**PROBLEM REQUIREMENTS:** Reproduce the listing exactly, with no pictures in your copy.

# # # # # # #

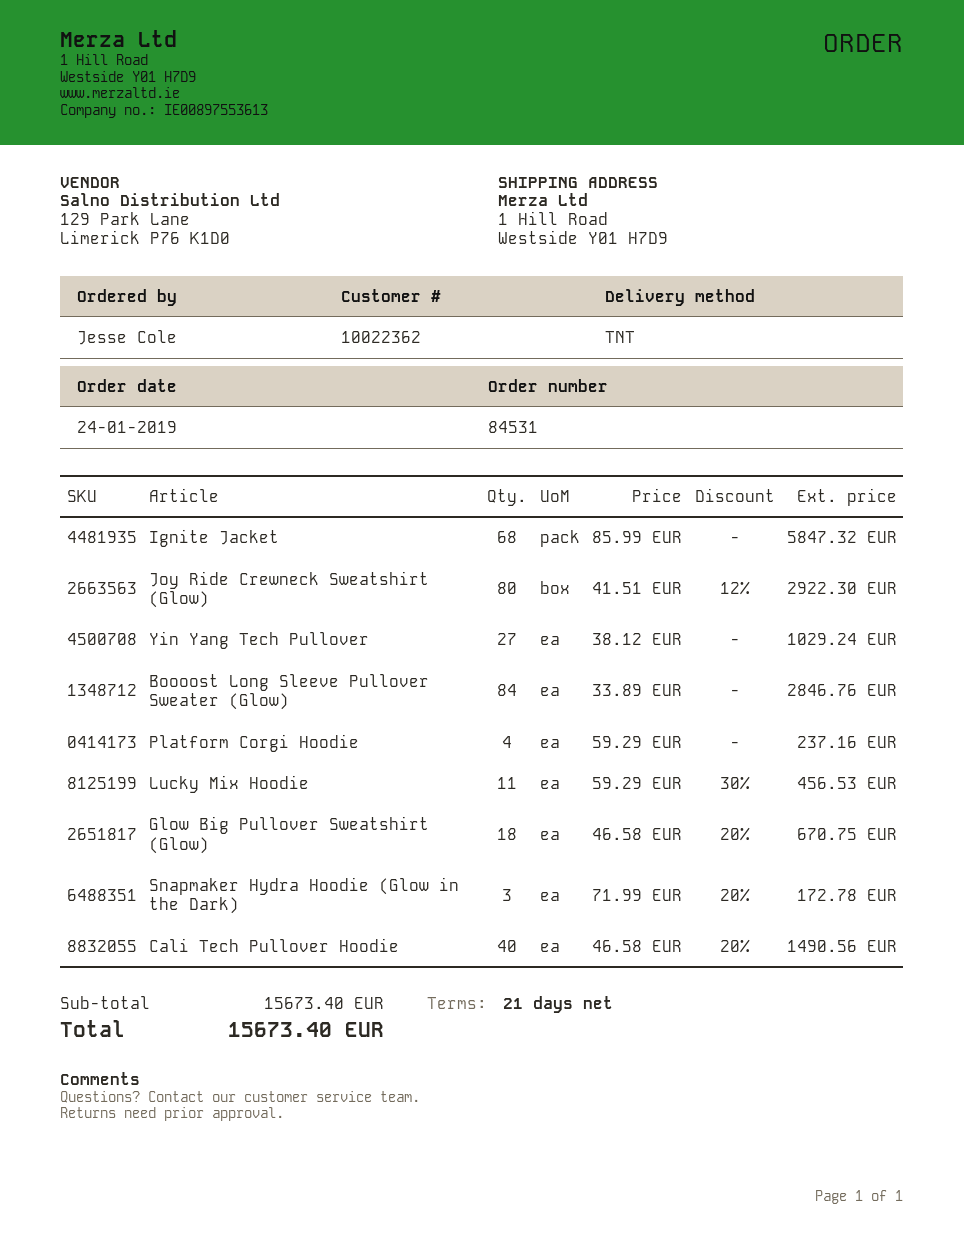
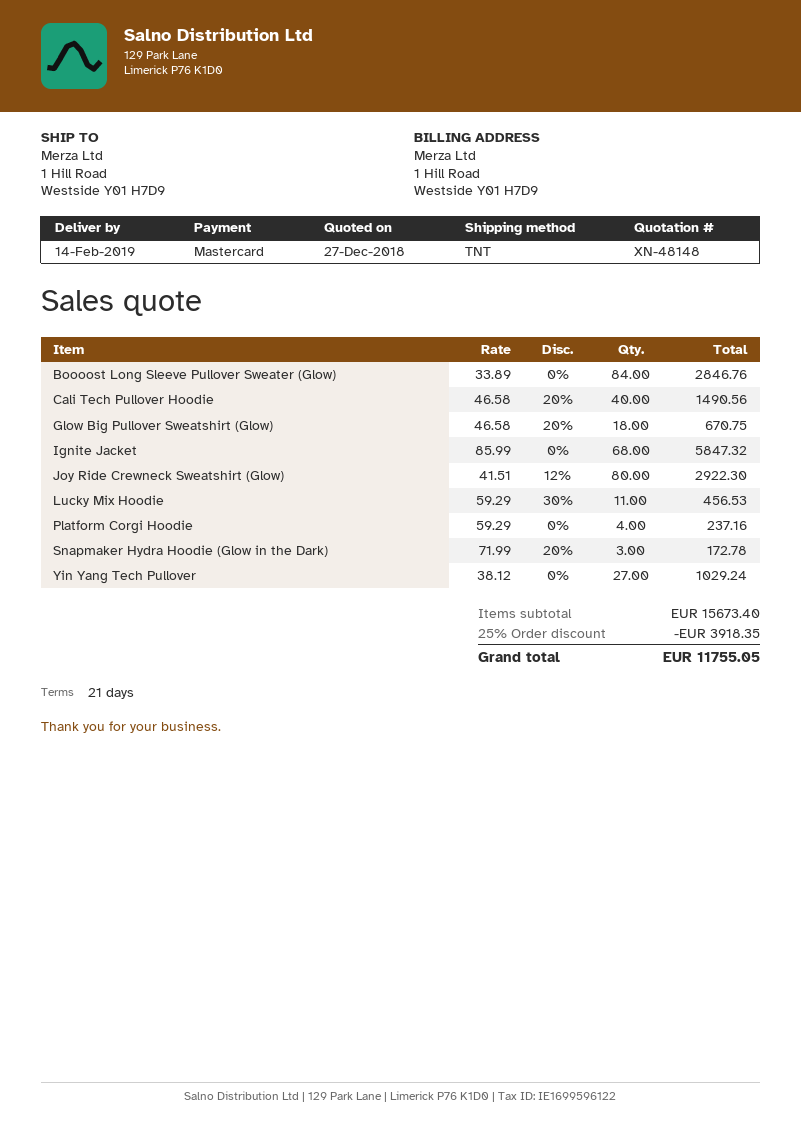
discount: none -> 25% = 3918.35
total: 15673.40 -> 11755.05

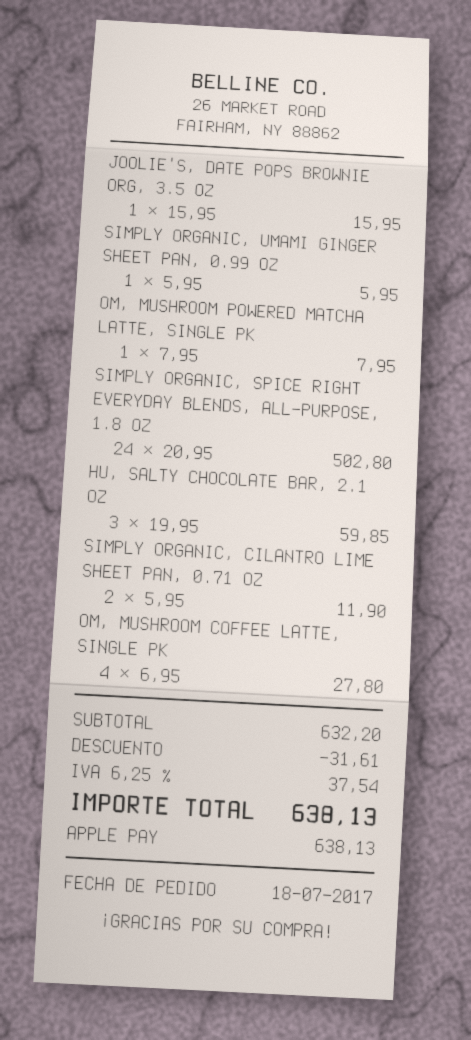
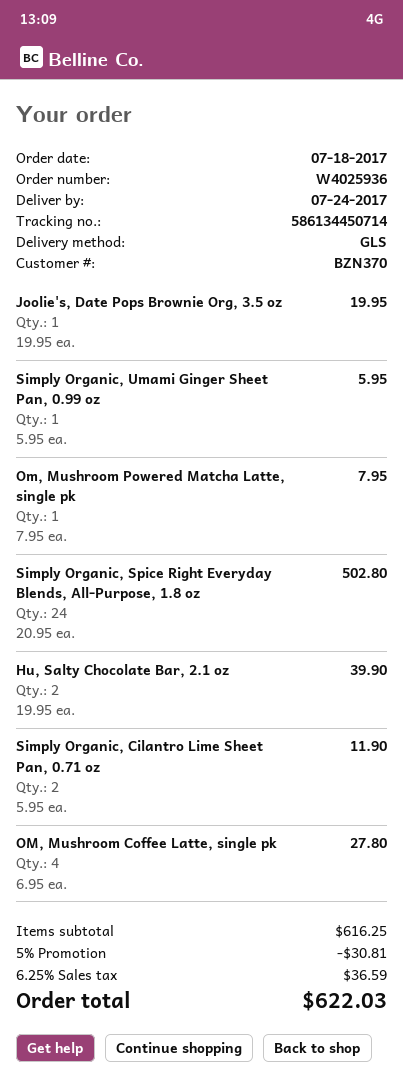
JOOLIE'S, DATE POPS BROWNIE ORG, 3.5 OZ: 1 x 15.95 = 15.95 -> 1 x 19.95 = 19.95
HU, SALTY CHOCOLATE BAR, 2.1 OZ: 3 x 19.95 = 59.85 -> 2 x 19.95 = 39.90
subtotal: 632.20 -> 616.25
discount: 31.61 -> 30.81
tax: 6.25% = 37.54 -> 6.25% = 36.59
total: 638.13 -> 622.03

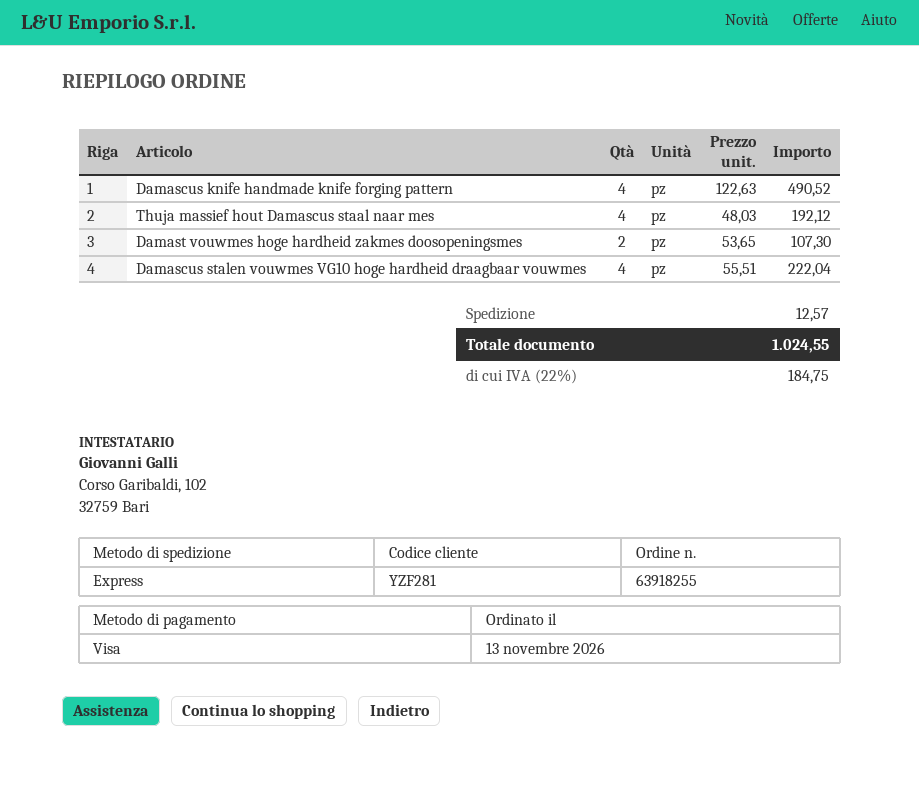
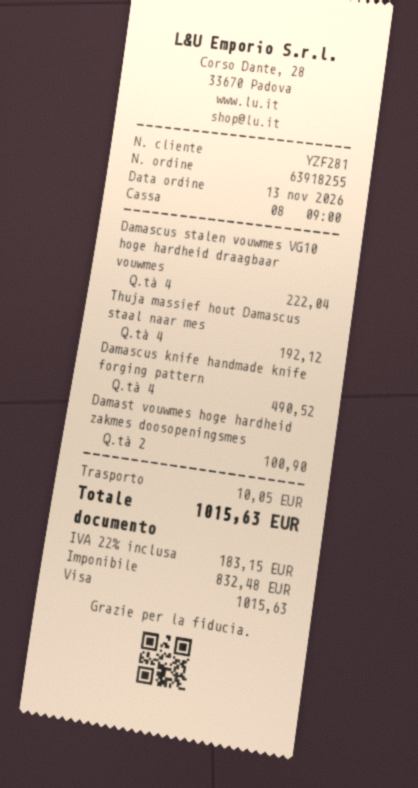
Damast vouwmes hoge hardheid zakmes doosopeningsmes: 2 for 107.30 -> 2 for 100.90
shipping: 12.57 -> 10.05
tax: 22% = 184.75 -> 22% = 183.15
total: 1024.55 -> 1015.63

# # # # # # #

**RESULT:**
discount: none -> 25% = 3918.35
total: 15673.40 -> 11755.05

JOOLIE'S, DATE POPS BROWNIE ORG, 3.5 OZ: 1 x 15.95 = 15.95 -> 1 x 19.95 = 19.95
HU, SALTY CHOCOLATE BAR, 2.1 OZ: 3 x 19.95 = 59.85 -> 2 x 19.95 = 39.90
subtotal: 632.20 -> 616.25
discount: 31.61 -> 30.81
tax: 6.25% = 37.54 -> 6.25% = 36.59
total: 638.13 -> 622.03

Damast vouwmes hoge hardheid zakmes doosopeningsmes: 2 for 107.30 -> 2 for 100.90
shipping: 12.57 -> 10.05
tax: 22% = 184.75 -> 22% = 183.15
total: 1024.55 -> 1015.63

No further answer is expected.